Será necessário aprovar a MP (medida provisória) que reformula o programa, rebatizado de Auxílio Brasil, e a proposta que limita gastos com precatórios –dívidas do governo reconhecidas pela Justiça.
Além disso, o governo ainda precisa aprovar a reforma do Imposto de Renda, com a taxação de dividendos, que será usada como fonte de compensação para essa nova despesa, uma exigência da Lei de Responsabilidade Fiscal.
No documento, o Sistema ONU afirma que os governos precisam de espaço fiscal para investir em programas sociais. Sem dar sugestão específica para o Brasil nesse tópico, o organismo defende a paralisação de dívidas de países vulneráveis para gerar um alívio nas contas.
O relatório faz uma série de recomendações para que os países alcancem o desenvolvimento e minimizem efeitos da pandemia. Entre elas, maximizar a relação entre os entes federativos e fomentar a cooperação entre o governo e o setor privado.
Sugere ainda uma "busca por garantias aos princípios democráticos" e fortalecimento da cooperação entre os três Poderes.
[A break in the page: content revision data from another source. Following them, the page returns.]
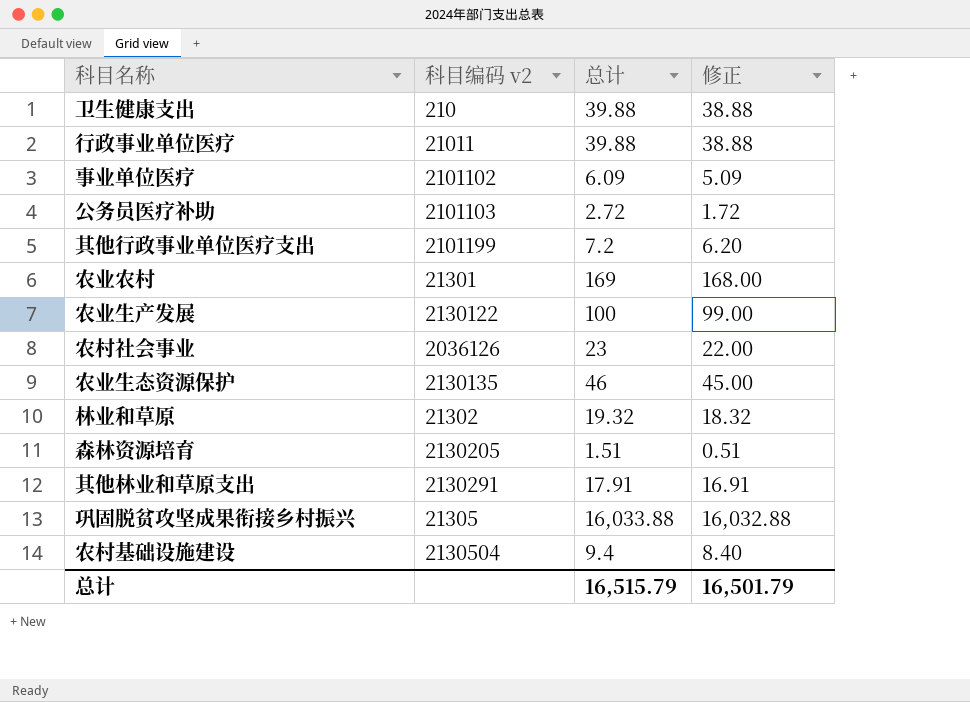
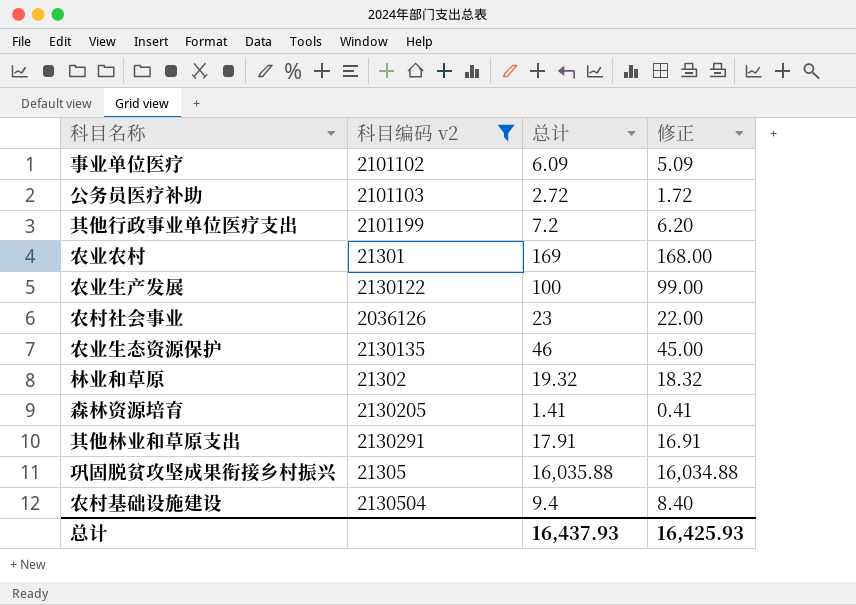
filter: none -> 科目编码 v2 >= 21301
森林资源培育 | 总计: 1.51 -> 1.41
森林资源培育 | 修正: 0.51 -> 0.41
巩固脱贫攻坚成果衔接乡村振兴 | 总计: 16,033.88 -> 16,035.88
巩固脱贫攻坚成果衔接乡村振兴 | 修正: 16,032.88 -> 16,034.88
总计 | 总计: 16,515.79 -> 16,437.93
总计 | 修正: 16,501.79 -> 16,425.93

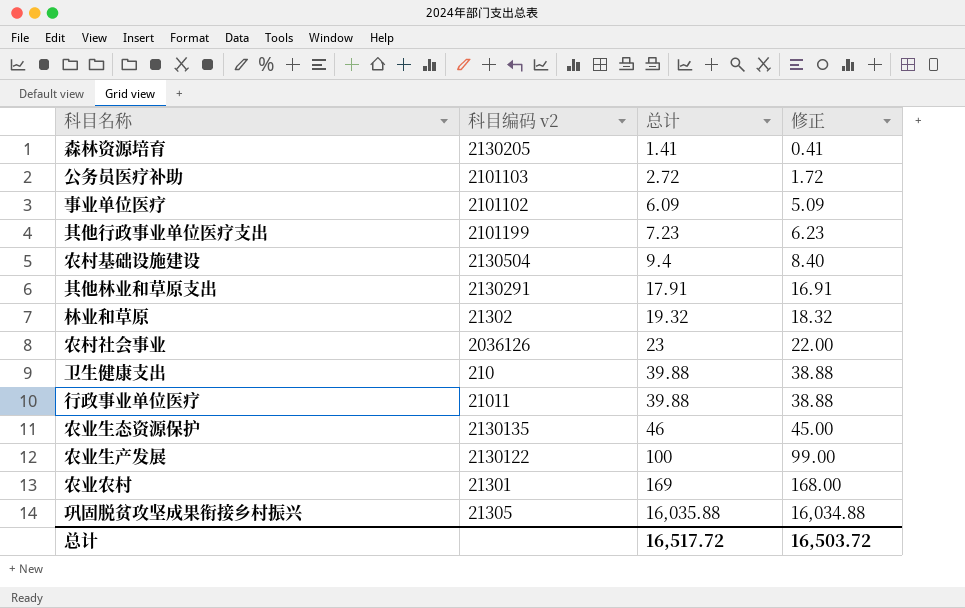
filter: 科目编码 v2 >= 21301 -> none
row order: none -> 总计 ascending
其他行政事业单位医疗支出 | 总计: 7.2 -> 7.23
其他行政事业单位医疗支出 | 修正: 6.20 -> 6.23
总计 | 总计: 16,437.93 -> 16,517.72
总计 | 修正: 16,425.93 -> 16,503.72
O texto não faz menção a Bolsonaro, que protagonizou atritos com outros Poderes e deu sugestões golpistas nos últimos meses.
O documento ainda defende que seja dado foco a uma reforma tributária, inclusão financeira e ao trabalho formal. Também propõe que haja incentivos à economia verde.
"O Brasil precisa criar uma recuperação que 'reconstrua melhor', o que significa não só recuperar de imediato as economias e os meios de subsistência, mas também salvaguardar a prosperidade a longo prazo", afirma.
"Para isso é necessária uma nova geração de políticas públicas e transformações sociais que facilitem a transição para uma sociedade menos desigual, mais resiliente e com impactos controlados sobre a natureza", conclui o documento.